Deputy Speaker of the Legislative Assembly of Ontario
- In office October 5, 2021 – May 3, 2022
- Speaker: Ted Arnott
- Preceded by: Rick Nicholls
- Succeeded by: Donna Skelly

Associate Minister of Energy
- In office June 20, 2019 – June 18, 2021
- Premier: Doug Ford
- Preceded by: Position established
- Succeeded by: Position abolished

Minister of Government and Consumer Services
- In office November 5, 2018 – June 20, 2019
- Premier: Doug Ford
- Preceded by: Todd Smith
- Succeeded by: Lisa Thompson

Government Chief Whip
- In office July 6, 2018 – November 5, 2018
- Premier: Doug Ford
- Preceded by: Jim Bradley
- Succeeded by: Lorne Coe

Member of the Ontario Provincial Parliament for Bruce—Grey—Owen Sound
- In office October 6, 2011 – May 3, 2022
- Preceded by: Bill Murdoch
- Succeeded by: Rick Byers

Personal details
- Born: 1966 (age 59–60) Hepworth, Ontario
- Party: Progressive Conservative Party of Ontario
- Occupation: Health-care executive

= Bill Walker (Canadian politician) =

Canadian politician

William Harold Leonard Walker (born c. 1966) is a politician in Ontario, Canada.
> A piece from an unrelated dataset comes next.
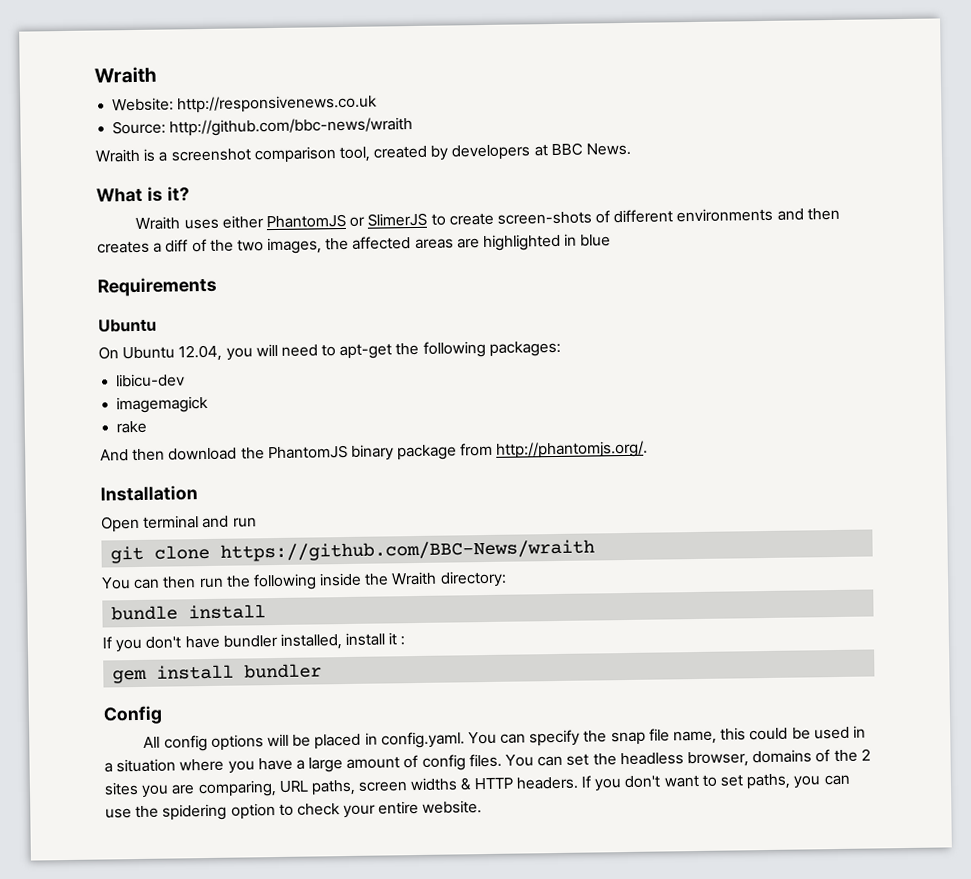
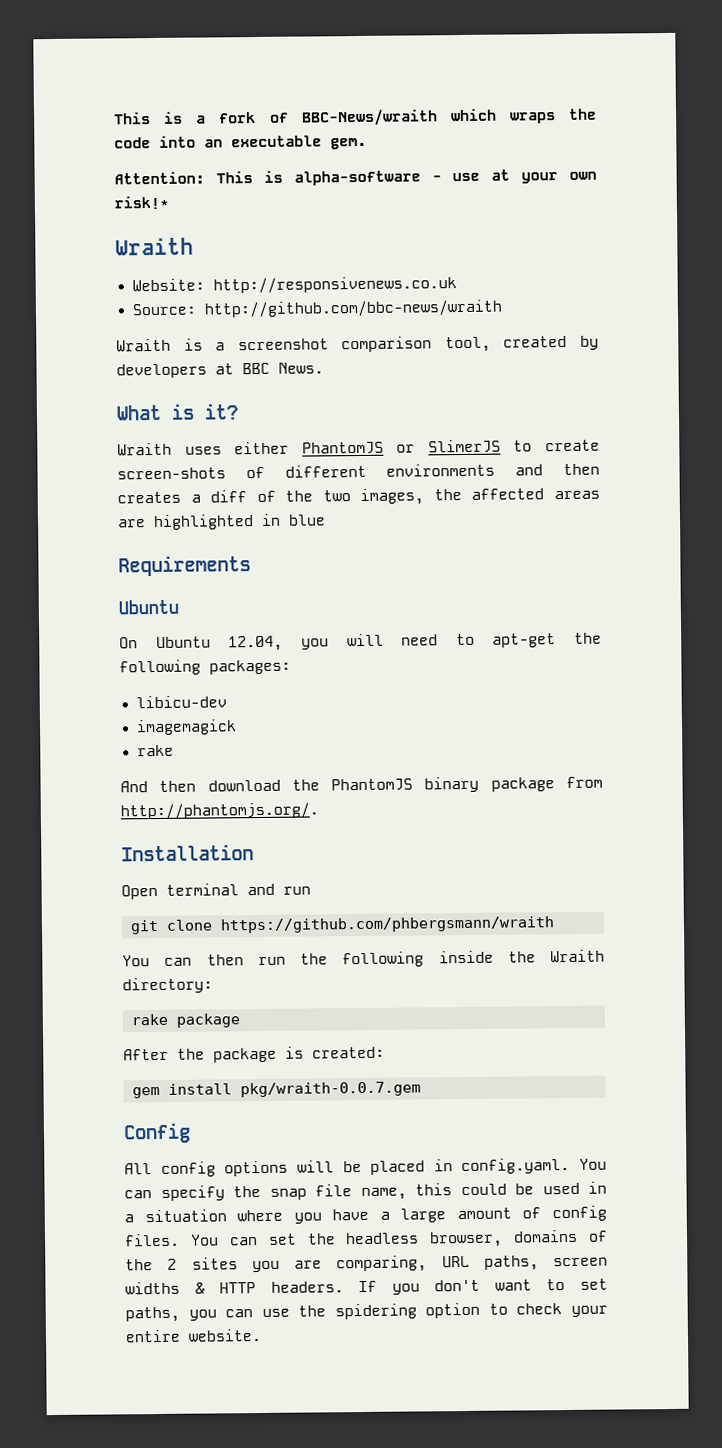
(94, 75) none -> [114,108,597,127] [114,135,367,150] [114,169,597,186] [114,195,169,210] This is a fork of BBC-News/wraith which wraps the code into an executable gem. // Attention: This is alpha-software - use at your own risk!* //
[220,539,596,562] https://github.com/BBC-News/wraith -> [220,916,555,934] https://github.com/phbergsmann/wraith
[111,604,267,621] [102,632,406,653] bundle install // If you don't have bundler installed, install it : -> [131,1013,240,1028] [123,1046,385,1063] rake package // After the package is created:
[244,663,323,679] bundler -> [240,1081,421,1098] pkg/wraith-0.0.7.gem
He was a Progressive Conservative member of the Legislative Assembly of Ontario who represented the riding of Bruce—Grey—Owen Sound between 2011 and 2022.

==Background==
Walker was born and raised in Hepworth, Ontario. He was an executive in the health-care industry and also worked for Bruce Power.

==Politics==
Walker ran in the 2011 provincial election as the Progressive Conservative candidate in the riding of Bruce—Grey—Owen Sound. He defeated Liberal candidate Kevin Eccles by 8,678 votes. He was re-elected in the 2014 provincial election defeating Liberal candidate Ellen Anderson by 8,773 votes.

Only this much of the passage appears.